Task requirements: Without the pictures, write the listing out again exactly as it appears.

=== Dataset content ===

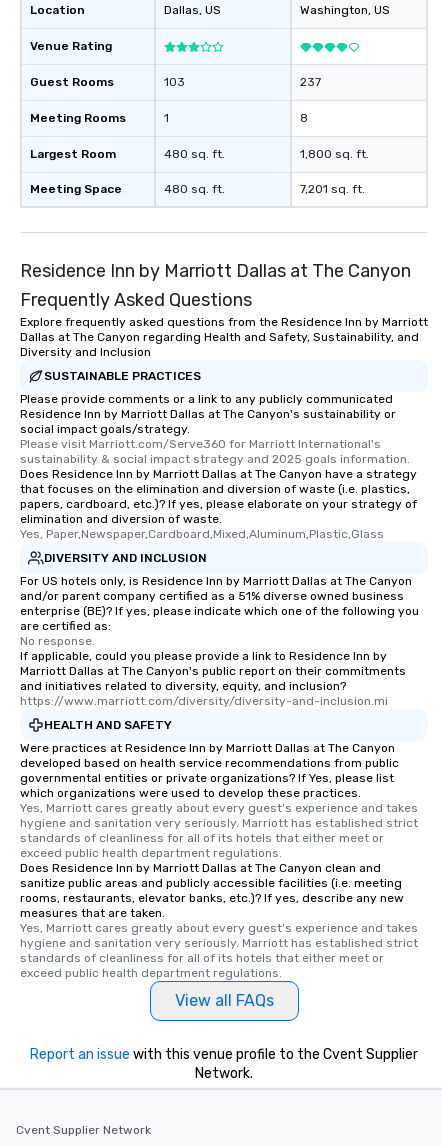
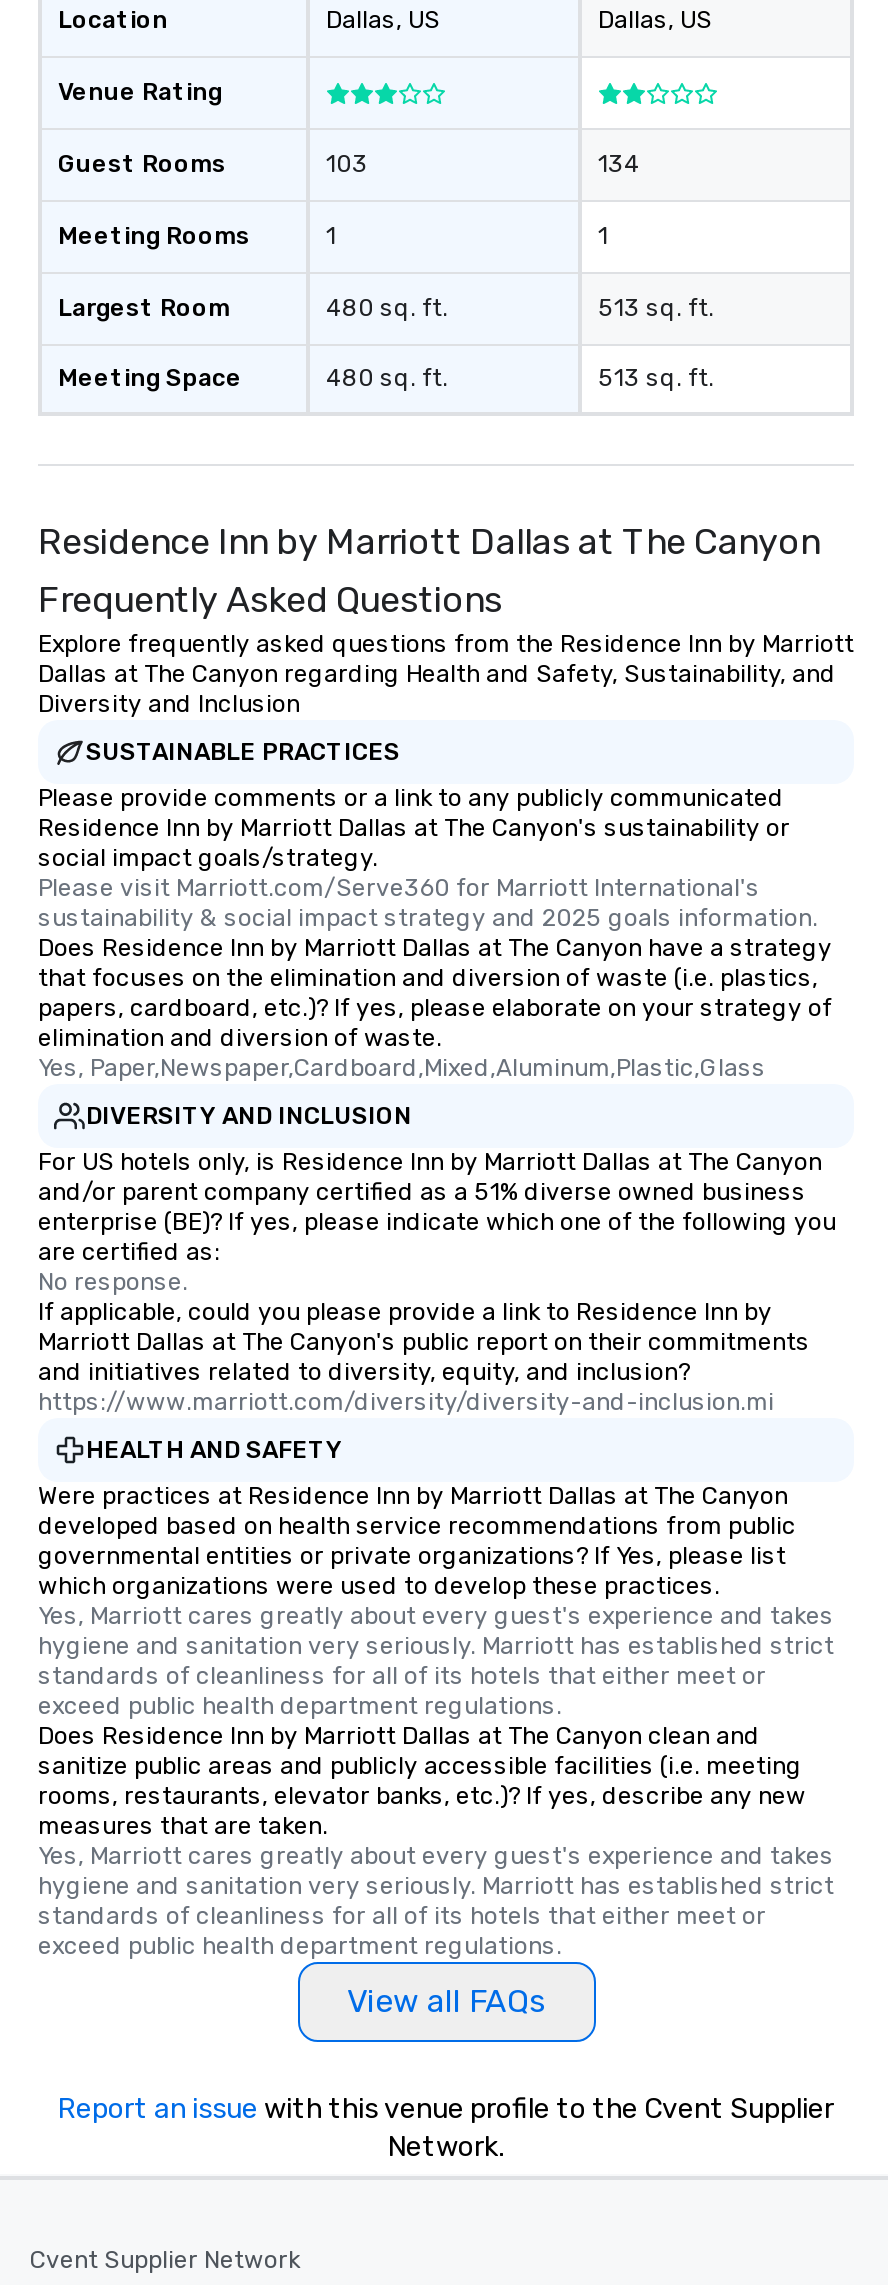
- Washington, US
+ Dallas, US

- 237
+ 134

- 8
+ 1

- 1,800 sq. ft.
+ 513 sq. ft.

- 7,201 sq. ft.
+ 513 sq. ft.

===

Answer box:
- Washington, US
+ Dallas, US

- 237
+ 134

- 8
+ 1

- 1,800 sq. ft.
+ 513 sq. ft.

- 7,201 sq. ft.
+ 513 sq. ft.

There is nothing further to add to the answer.